She could've at least given us a throwaway about vampires
"subconsciously influencing mortals" so they don't notice anything
unusual - you know, like the Superman writers did eventually
Why did they do that? If we've already accepted Superman's world has superheros, why not also make it a world populated entirely by prosopagnosics? (Plus, it would get prosopagnosia into the cultural zeitgeist and make explanations that much easier for me and everyone else.)
I don't usually pay attention to eye colour. I tend to assume peoples' eyes are brown, so when they really are brown I don't notice not noticing. However, it took me about seven years and dozens of times watching various Harry Potter movies to notice that Daniel Radcliffe's eyes are the wrong colour for the job, and he's the protagonist.
~Brin
well, I'm chiming in as another special snowflake with special colour changing eyes. Sometimes my eyes are blue, usually they are green, sometimes they are grey or rarely brown. Sometimes they are a very light green, often they are a blue-green or teal. Sometimes my iris is perfectly clear and uniformly one colour, other times it's more of a mixture. And...it does kind of work like a mood ring.
Most people don't really notice, because they don't see me that often. But my close friends do because they see me regularly and remember what my eyes looked like before. My partner, who pays particularly close attention to me, notices when they shift colour and tells me. I just checked, and they're so reflective right now I can't even figure out what colour they are, but I think they're dark green underneath the reflections.
And...it does kind of work like a mood ring.
That sounds interesting. Is it that they look a different colour depending on how expanded or contracted your pupil is, or something else?
Oh, and on the subject of gemlike eyes ... this may be a sort of confession, but my husband and I both tend to say that our son's eyes glow like gemstones in the daylight, and his gran tends to call him a 'gem', which may be partly influenced by that.

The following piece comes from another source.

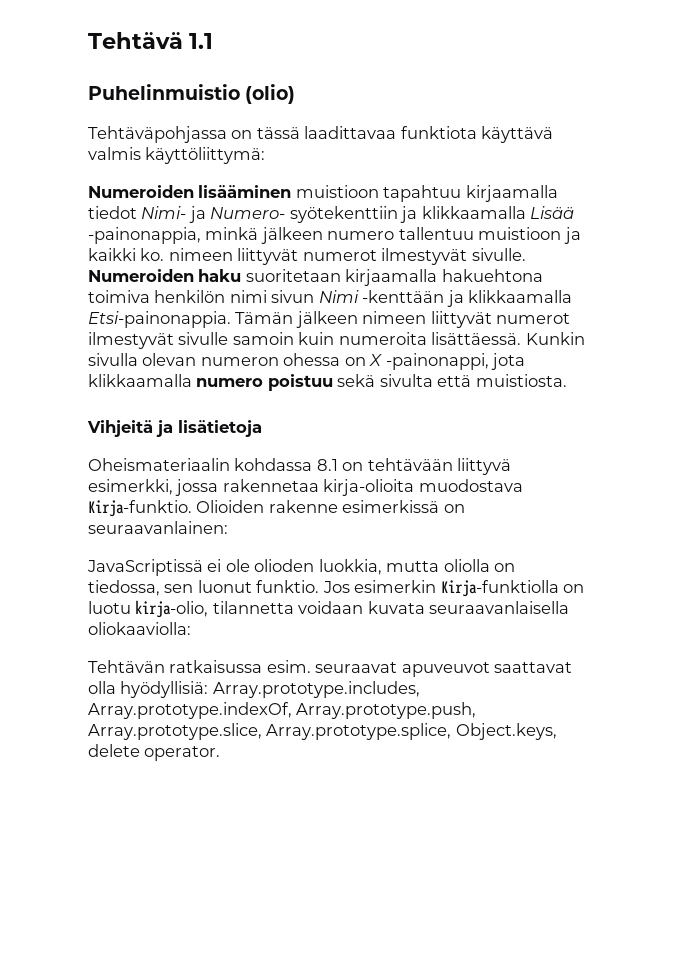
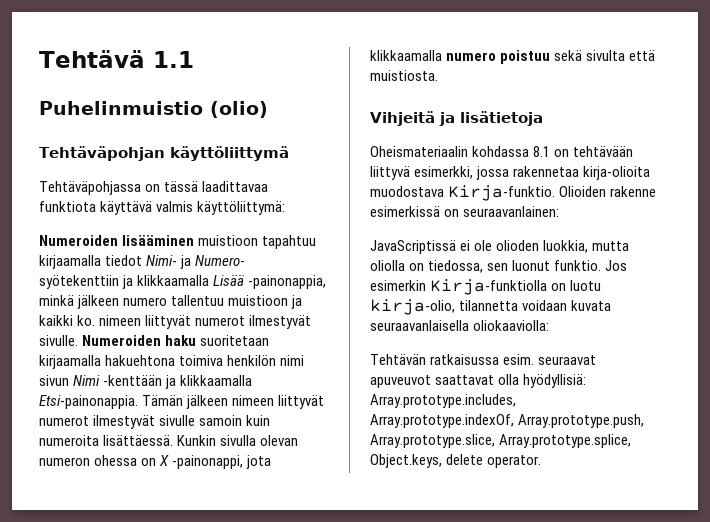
(296, 94) none -> [39,146,289,161] // Tehtäväpohjan käyttöliittymä

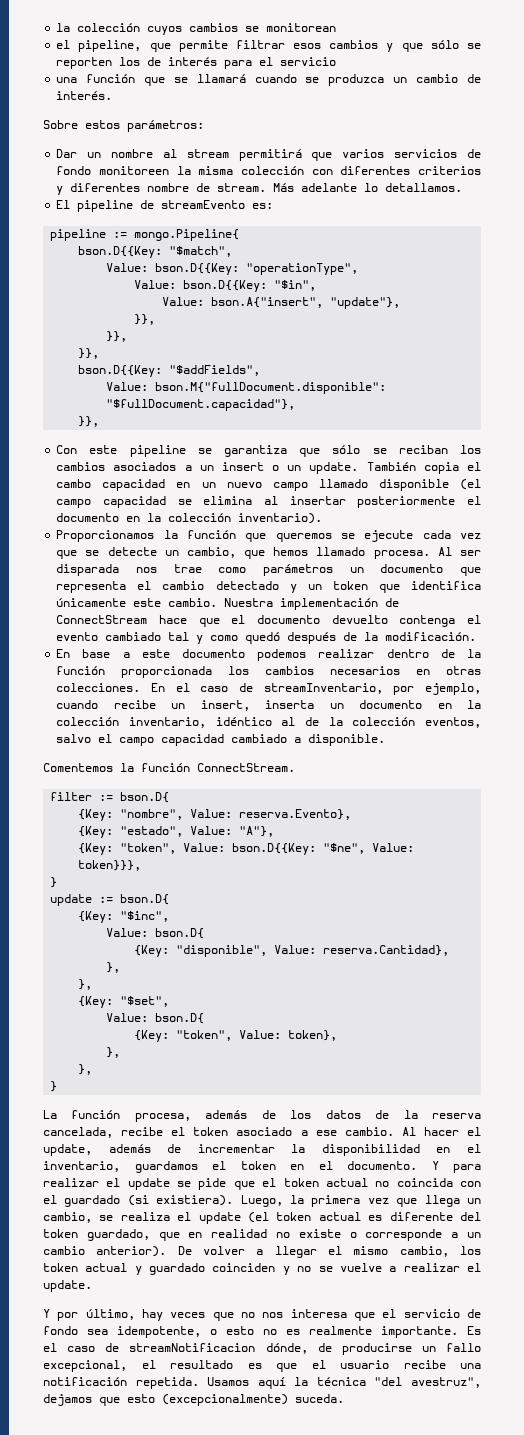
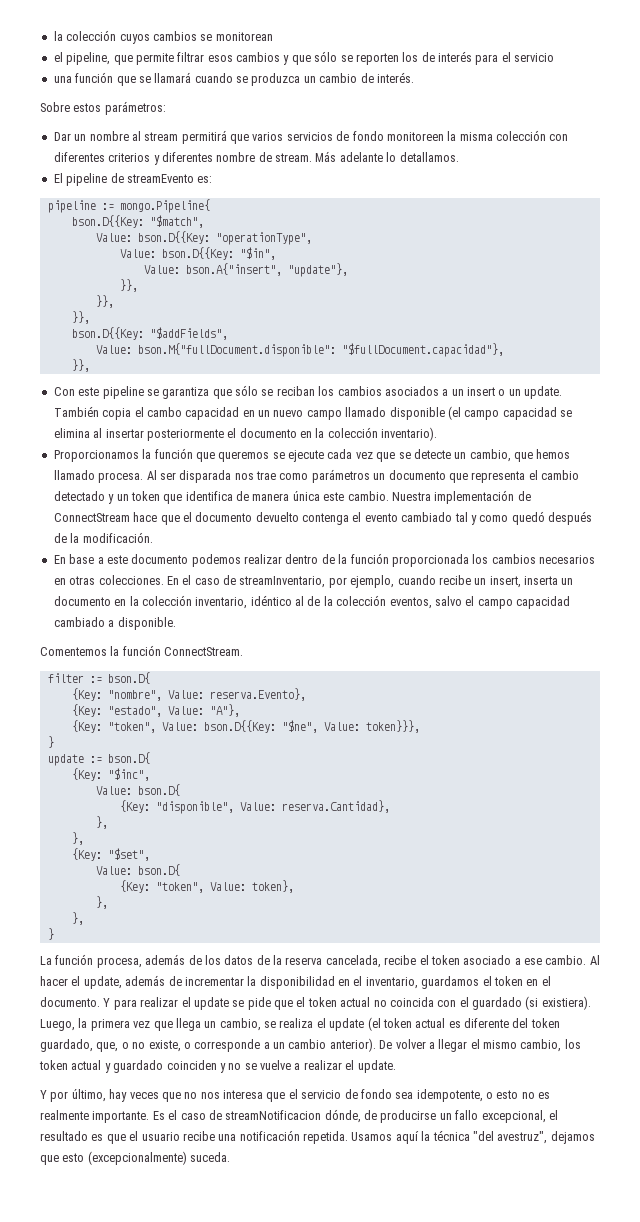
[56,598,127,607] únicamente -> [236,491,320,501] de manera única
[158,1229,341,1241] que en realidad no existe -> [96,1040,181,1052] que, o no existe,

We are, of course, all looking through the eyes of love (though strangers do comment on his eyes quite a lot), so it may be a degree of familial license. In a way, though, I think that comes back to what I was saying about how it can be inappropriate: if a heroine describes her own eyes as gem-coloured she sounds vain; if an omniscient narrator describes them as gem-coloured, readers frequently resent it because it feels like a demand to look through the eyes of love when (usually, if we're getting a physical description) we've only just met the heroine and don't love her yet. When Bella describes Edward's eyes as 'coal black', it would seem pretty natural if she were already in love with him; we do tend to get lyrical about the eyes of those we love. She is, at least, already in a state of considerable attraction.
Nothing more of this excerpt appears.